L’auteur britannique Tom Rob Smith embarque le lecteur de La Ferme dans un suspense psychologique à la Hitchcock, entre psychose et paranoïa, inspiré de son propre traumatisme familial: «La frontière est mince entre folie et imagination», dit le romancier.
C’est le quatrième roman de l’auteur. L’un des épisodes de sa trilogie russe, Enfant 44 (Child 44), traduit dans 34 pays et vendu à 4 millions d’exemplaires dans le monde, a été adapté au cinéma par Daniel Espinosa. Le film sera en salles au printemps 2015, avec Noomi Rapace, Tom Hardy et Vincent Cassel.
«J’ai vu le film, Noomi Rapace est géniale», confie à l’AFP le romancier et scénariste qui a écrit pour BBC Films l’adaptation de La Ferme. Il est aussi le scénariste d’une mini-série de la BBC, London Spy, qui sortira en 2015. Daniel, le narrateur de La Ferme, publié en France chez Belfond, reçoit un jour un appel de son père: «Ta mère… elle ne va pas bien. Elle s’imagine des choses, des choses terribles. Elle est à l’hôpital. Elle a été internée.»
Daniel, qui imaginait ses parents profiter de leur retraite dans une charmante ferme suédoise, voit sa vie basculer. Et puis un autre appel. De sa mère, qui vient le retrouver à Londres. «Je suis sûre que ton père t’a parlé. Cet homme ne t’a dit que des mensonges. Je ne suis pas folle. Je n’ai pas besoin de médecin. J’ai besoin de la police». Tom Rob Smith, né en 1979, a comme son héros une mère suédoise et un père anglais.
«Nous vivions à Londres, et je passais tous mes étés en Suède. Quand mes parents ont pris leur retraite dans une ferme en Suède, j’allais souvent les voir et leur vie semblait idyllique.» Le héros du roman, lui, ne connaît pas la ferme de ses parents. Ce qui nourrit le mystère. «Comme Daniel, j’ai reçu un coup de fil de mon père m’annonçant que ma mère était internée en Suède. Elle est partie de l’hôpital et est venue à Londres pour me parler. Un long monologue durant lequel elle a nié tout ce que mon père disait, parlait de conspiration… C’était horrible. Qui croire, ma mère ou mon père?», avoue l’auteur. Sa mère a finalement été prise en charge et se porte bien aujourd’hui. Le couple vit de nouveau à Londres.
«C’est cet épisode traumatisant pour moi et ma famille qui est le point de départ du roman, mais je l’ai transformé en fiction.» Deux histoires. Deux vérités. Qui croire? Jusqu’où Daniel sera-t-il prêt à aller pour le découvrir. Une ferme isolée dans le Sud de la Suède. Des retraités ruinés. Un voisin menaçant soupçonné des débauches les plus infâmes. Le décor est planté pour ce thriller psychologique habité par la paranoïa et le secret, qui se dévore d’une traite. Daniel est homosexuel et l’a caché à ses parents.
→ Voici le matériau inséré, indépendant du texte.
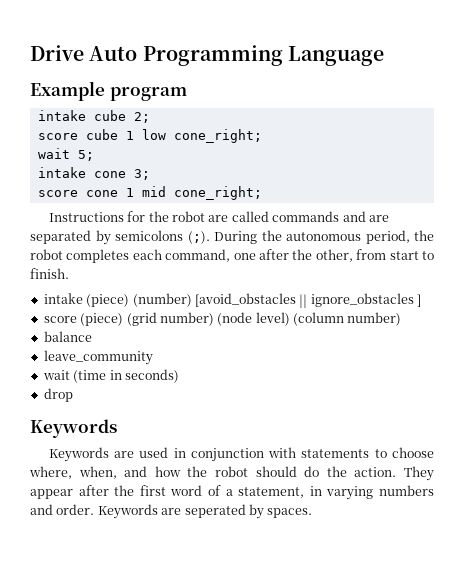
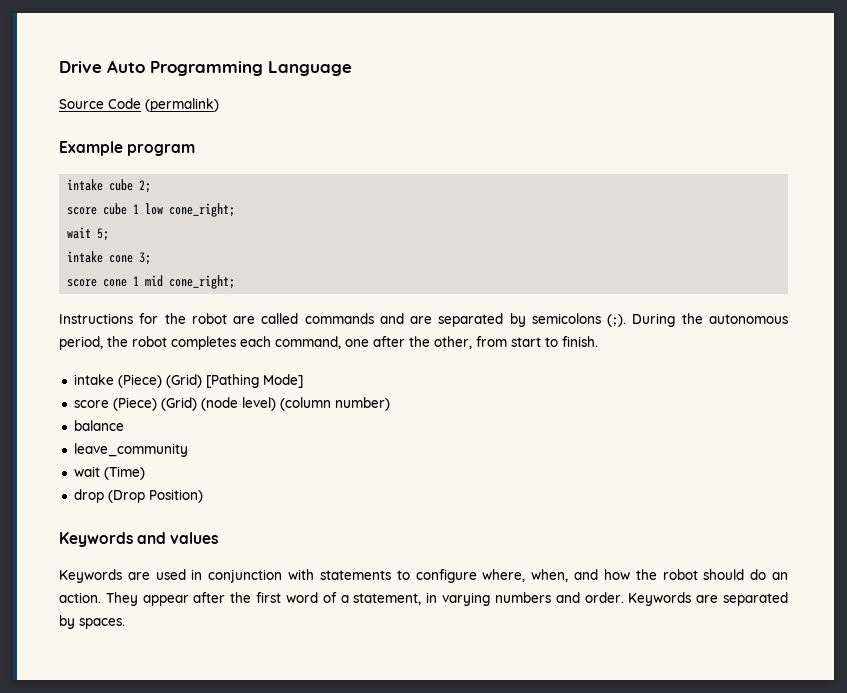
+ Source Code (permalink)
- intake (piece) (number) [avoid_obstacles || ignore_obstacles ]
- score (piece) (grid number) (node level) (column number)
+ intake (Piece) (Grid) [Pathing Mode]
+ score (Piece) (Grid) (node level) (column number)
- wait (time in seconds)
+ wait (Time)
- drop
- Keywords
+ drop (Drop Position)
+ Keywords and values
- Keywords are used in conjunction with statements to choose where, when, and how the robot should do the action.
+ Keywords are used in conjunction with statements to configure where, when, and how the robot should do an action.
- Keywords are seperated by spaces.
+ Keywords are separated by spaces.

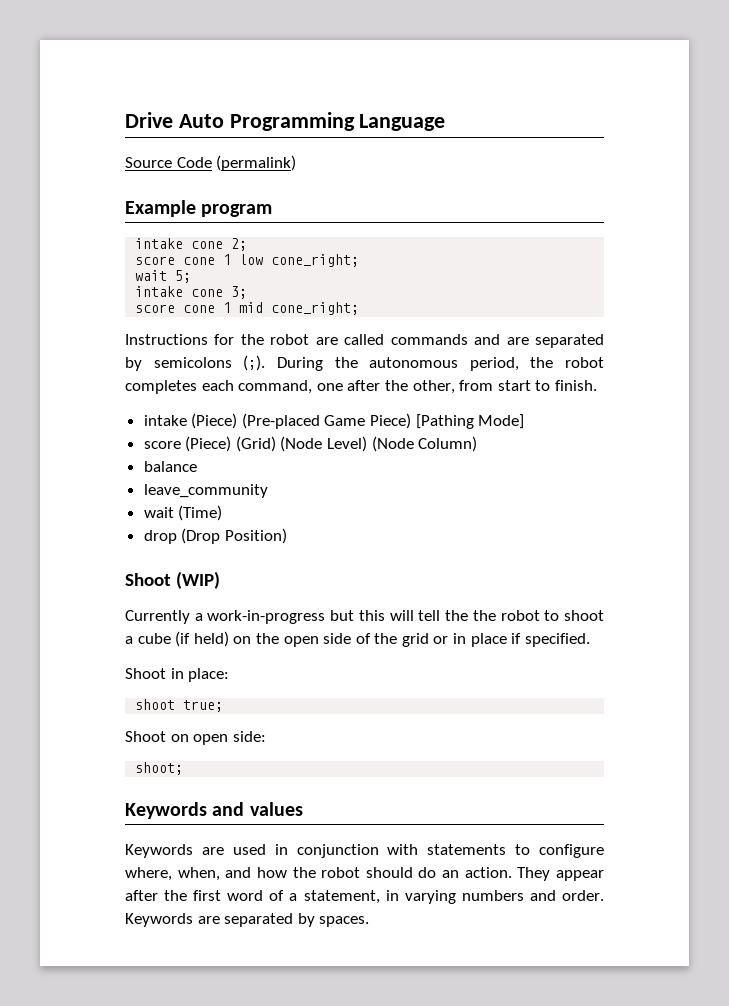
- intake cube 2;
+ intake cone 2;
- score cube 1 low cone_right;
+ score cone 1 low cone_right;
- intake (Piece) (Grid) [Pathing Mode]
+ intake (Piece) (Pre-placed Game Piece) [Pathing Mode]
- score (Piece) (Grid) (node level) (column number)
+ score (Piece) (Grid) (Node Level) (Node Column)
+ Shoot (WIP)
+ Currently a work-in-progress but this will tell the the robot to shoot a cube (if held) on the open side of the grid or in place if specified.
+ Shoot in place:
+ shoot true;
+ Shoot on open side:
+ shoot;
«Le personnage devait lui aussi avoir un secret. Mais il a une vie épanouie à Londres», explique Tom Rob Smith. «C’est un roman dérangeant. C’est ce que je voulais, faire naître l’angoisse, le suspense, laisser le lecteur incertain par rapport à la vérité. Le livre pose aussi une question fondamentale: qui sont réellement nos parents? On ne les connaît jamais vraiment.» «La certitude est l’ennemi de la créativité. Etre romancier, c’est souvent être «borderline»», estime-t-il. «La frontière est mince entre la folie et l’imagination du romancier qui vit dans la fiction, détaché du réel, quand il écrit. Ma mère avait aboli cette frontière. On n’a jamais compris ce qui avait déclenché sa maladie», remarque l’auteur.